Siegelmann, who holds two appointments, one with the University of Massachusetts at Amherst as professor of computer science, and one as a program manager at the Defense Advanced Research Projects Agency, DARPA, sat down with ZDNet to discuss where neuromorphic computing goes next, and the insights it can bring about artificial intelligence, especially why AI succeeds and fails.
Today’s deep learning form of AI, for all its achievements, has serious shortcomings, in Siegelmann’s view.
“There are many issues with deep learning,” says Siegelmann. “You see the brittleness of it: If it is presented with a new situation, it won’t know what to do. Generalization is very thin with deep learning; only when the new data has the same statistical properties as the training and validation data will generalization work.”
That critique of today’s AI is not by any means unique to Siegelmann, but her path to that realization is a bit different from other researchers. In nearly thirty years of published work, Siegelmann has pointed out how AI is hamstrung by the limited nature of the computers in which AI is built.
The von Neumann machine, inspired by Turing’s early writing on “universal computers,” and by the study of neurophysiology of Warren McCulloch and Walter Pitts in the 1940s, is based on a program that is designed and then run.
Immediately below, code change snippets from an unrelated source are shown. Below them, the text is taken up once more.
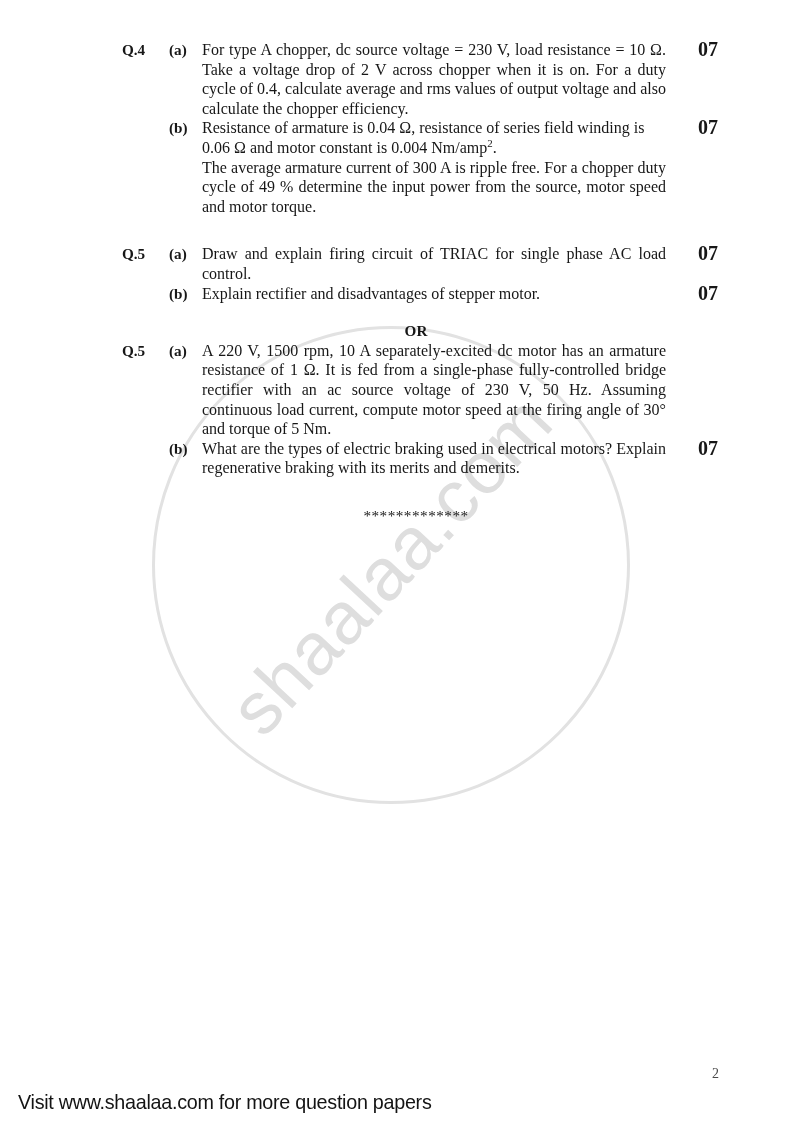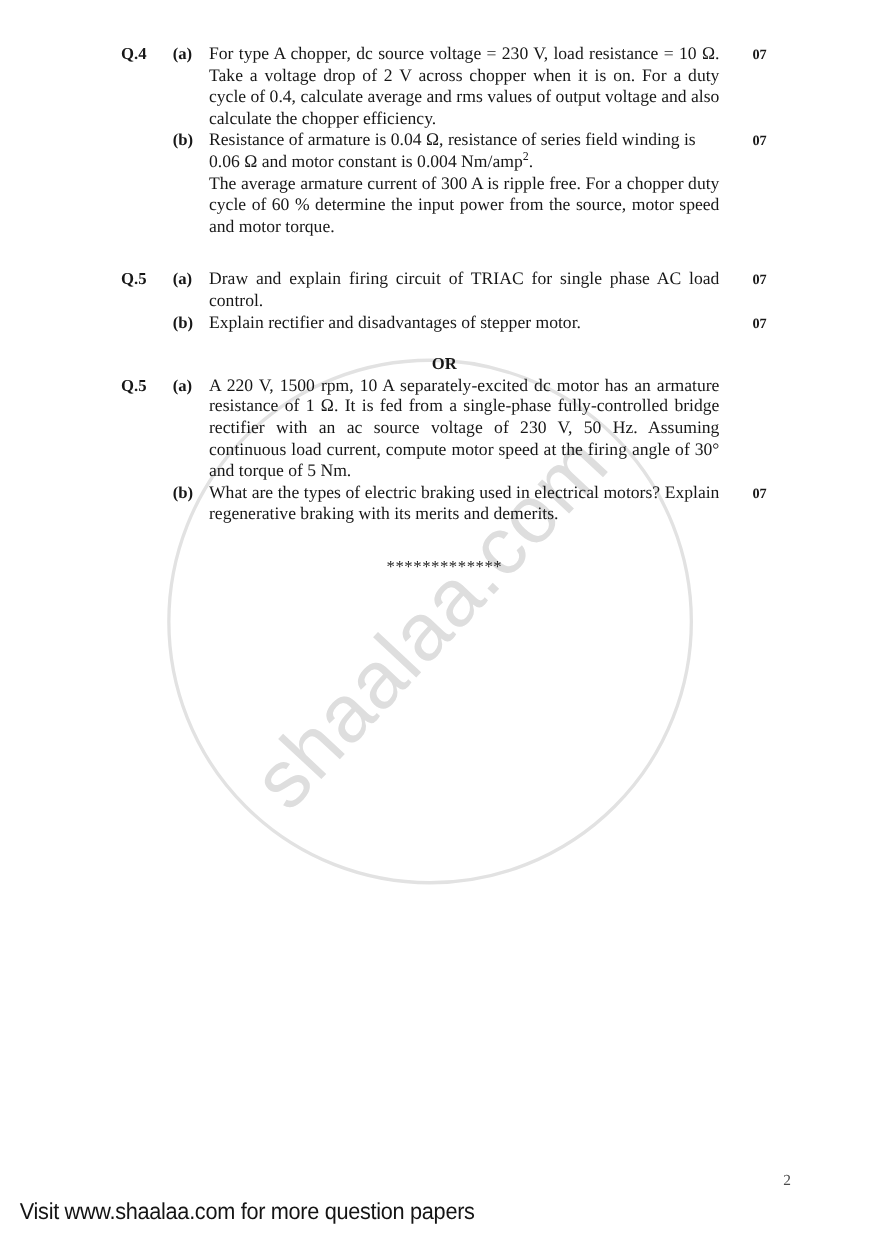--- a/index.html
+++ b/index.html
@@ -49,21 +49,21 @@
     font-size: 74px;
     letter-spacing: 1px;
     color: #dedede;
     white-space: nowrap;
     font-weight: 400;
   }
 
   
   #content {
     position: absolute;
-    left: 0;
+    left: 12px;
     top: 0;
     width: 654px;
     z-index: 2;
   }
 
   .qrow {
     position: relative;
     display: flex;
     align-items: flex-start;
     padding-left: 110px;
@@ -97,23 +97,23 @@
   }
   .qbody p.nojust {
     text-align: left;
   }
   .marks {
     position: absolute;
     left: 684px;
     top: 0;
     width: 24px;
     font-weight: bold;
-    font-size: 13px;
-    line-height: 19.6px;
-    text-align: left;
+    font-size: 20px;
+    line-height: 19.6px;
+    text-align: center;
   }
 
   .centerline {
     text-align: center;
     font-weight: bold;
     font-size: 15.2px;
     line-height: 19.6px;
     width: 588px;
     padding-left: 110px;
     margin-top: 18px;
@@ -175,21 +175,21 @@
         <p>For type A chopper, dc source voltage = 230 V, load resistance = 10 Ω. Take a voltage drop of 2 V across chopper when it is on. For a duty cycle of 0.4, calculate average and rms values of output voltage and also calculate the chopper efficiency.</p>
       </div>
       <div class="marks">07</div>
     </div>
 
     <div class="qrow">
       <div class="qlabel"></div>
       <div class="plabel">(b)</div>
       <div class="qbody">
         <p class="nojust">Resistance of armature is 0.04 Ω, resistance of series field winding is 0.06 Ω and motor constant is 0.004 Nm/amp<sup class="sup">2</sup>.</p>
-        <p>The average armature current of 300 A is ripple free. For a chopper duty cycle of 60 % determine the input power from the source, motor speed and motor torque.</p>
+        <p>The average armature current of 300 A is ripple free. For a chopper duty cycle of 49 % determine the input power from the source, motor speed and motor torque.</p>
       </div>
       <div class="marks">07</div>
     </div>
 
     <div class="gap-lg"></div>
 
     <div class="qrow">
       <div class="qlabel">Q.5</div>
       <div class="plabel">(a)</div>
       <div class="qbody">

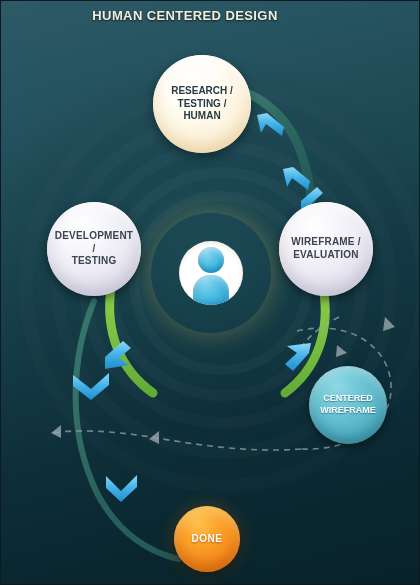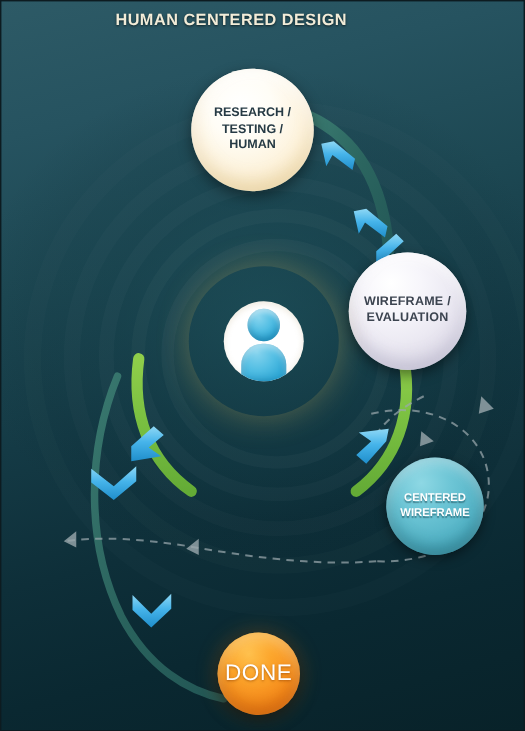--- a/index.html
+++ b/index.html
@@ -148,22 +148,22 @@
         #fca62c 28%,
         #f7901e 58%,
         #ed7a14 84%,
         #dd6a0c 100%);
     box-shadow:
       0 4px 12px rgba(0,0,0,0.5),
       0 0 18px rgba(247,144,30,0.28),
       inset 0 -7px 13px rgba(170,75,5,0.45),
       inset 0 6px 10px rgba(255,230,160,0.55);
     color: #ffffff;
-    font-size: 18px;
-    font-weight: normal;
+    font-size: 10px;
+    font-weight: bold;
     letter-spacing: 0.5px;
     text-shadow: 0 1px 2px rgba(120,50,0,0.55);
   }
 
   
   #hub {
     position: absolute;
     left: 150px;
     top: 212px;
     width: 120px;
@@ -316,18 +316,24 @@
   </div>
 
   <div class="node teal" style="left:308px;top:365px;width:78px;height:78px;">
     <span class="label">
       <span>CENTERED</span><br>
       <span>WIREFRAME</span>
     </span>
   </div>
 
 
+  <div class="node sphere" style="left:46px;top:201px;width:94px;height:94px;">
+    <span class="label">
+      <span>DEVELOPMENT /</span><br>
+      <span>TESTING</span>
+    </span>
+  </div>
 
   <div class="node orange" style="left:173px;top:505px;width:66px;height:66px;">
     <span class="label">DONE</span>
   </div>
 
 </div>
 
 </body></html>

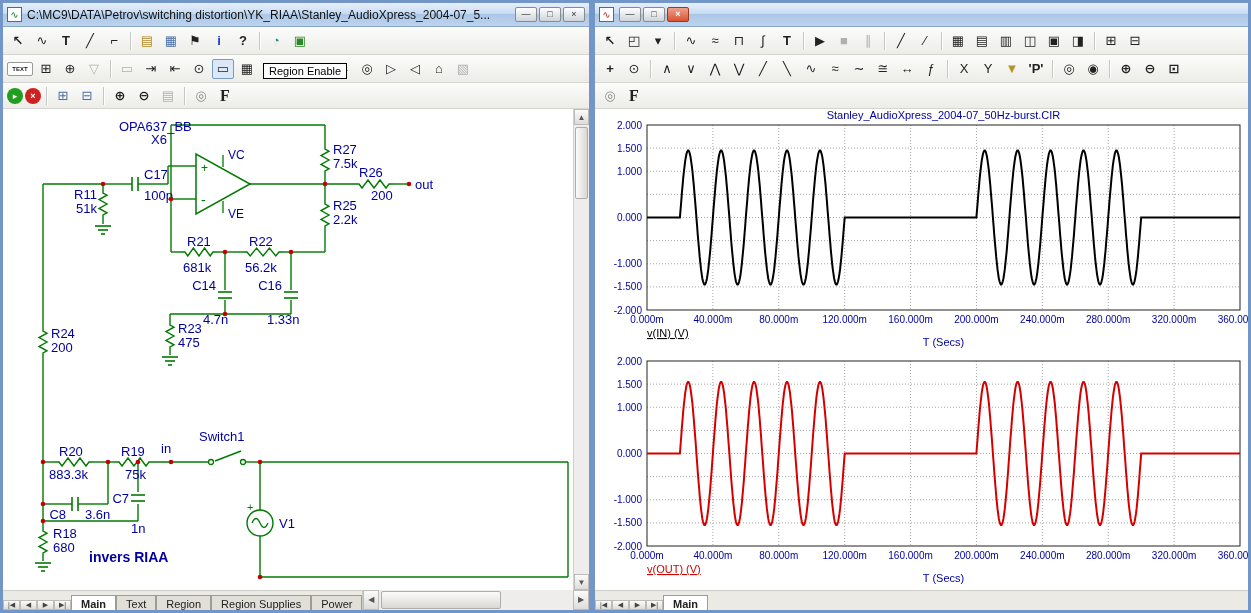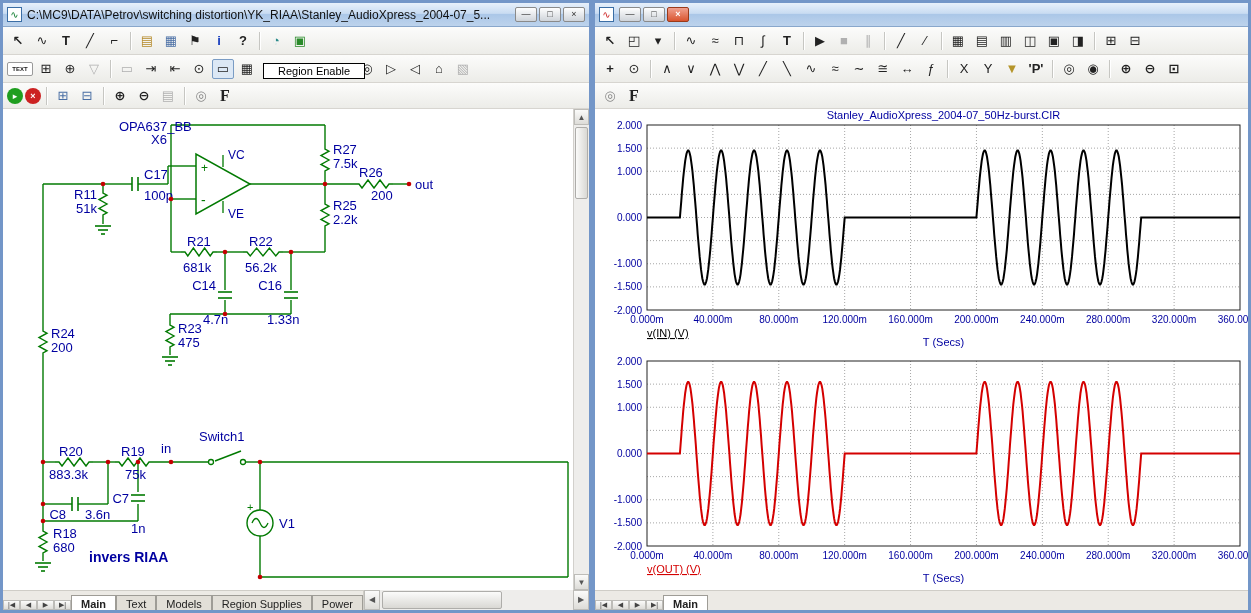--- a/index.html
+++ b/index.html
@@ -48,21 +48,21 @@
                 font-size:7px;background:linear-gradient(#fbfbfa,#dddcd8);color:#444}
   .tab{padding:2px 9px 0 9px;font-size:11px;color:#222;border:1px solid #9e9c96;border-bottom:none;
        background:#e2dfd8;white-space:nowrap}
   .tab.active{background:#fff;font-weight:bold}
   .hscroll{flex:1;display:flex;align-items:stretch;background:#eeedeb;border-left:1px solid #cfcdc7}
   .htrack{flex:1;position:relative}
   .hthumb{position:absolute;left:2px;top:1px;bottom:1px;width:120px;border:1px solid #aeadaa;border-radius:2px;
           background:linear-gradient(#fbfbfa,#d9d8d4)}
   .filler{flex:1}
   #tooltip{position:absolute;left:260px;top:60px;z-index:9;background:#ffffff;border:1px solid #000;
-           font-size:11px;padding:1px 14px;color:#000;white-space:nowrap}
+           font-size:11px;padding:1px 5px;color:#000;white-space:nowrap}
   svg text{font-family:"Liberation Sans","DejaVu Sans",sans-serif}
 </style>
 </head>
 <body>
 
 <div class="window" id="left-window">
   <div class="titlebar">
     <div class="doc-icon">∿</div>
     <div class="title-text">C:\MC9\DATA\Petrov\switching distortion\YK_RIAA\Stanley_AudioXpress_2004-07_5...</div>
     <div class="wbtns">
@@ -280,21 +280,21 @@
   <div class="tabbar">
     <div class="tabnav">
         <div class="tbtn">|◀</div>
         <div class="tbtn">◀</div>
         <div class="tbtn">▶</div>
         <div class="tbtn">▶|</div>
       </div>
     <div style="display:flex;align-items:stretch">
         <div class="tab active">Main</div>
         <div class="tab">Text</div>
-        <div class="tab">Models</div>
+        <div class="tab">Region</div>
         <div class="tab">Region Supplies</div>
         <div class="tab">Power</div>
       </div>
     <div class="hscroll">
       <div class="sbtn h">◀</div>
       <div class="htrack">
         <div class="hthumb"></div>
       </div>
       <div class="sbtn h">▶</div>
     </div>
That means the computer never adapts, says Siegelmann.
And that cannot be a good basis for intelligence, since all forms of life in the real world show adaptation to a changing environment.
A consistent thread in Siegelmann’s work is the contention that Turing himself realized this. Siegelmann has produced something like a secret history of Turing, showing he was not satisfied with the basic digital computer and was striving for something else.
“Turing’s true passion — to find a more appropriate machine to describe nature and intelligence — has been almost universally overlooked,” Siegelmann wrote in a 2013 paper, “Turing on Super-Turing and adaptivity.” The computer industry ignored Turing’s fascination with the brain for 70 years, resorting instead to simply building somewhat better versions of the digital computer design he theorized in the 1930s.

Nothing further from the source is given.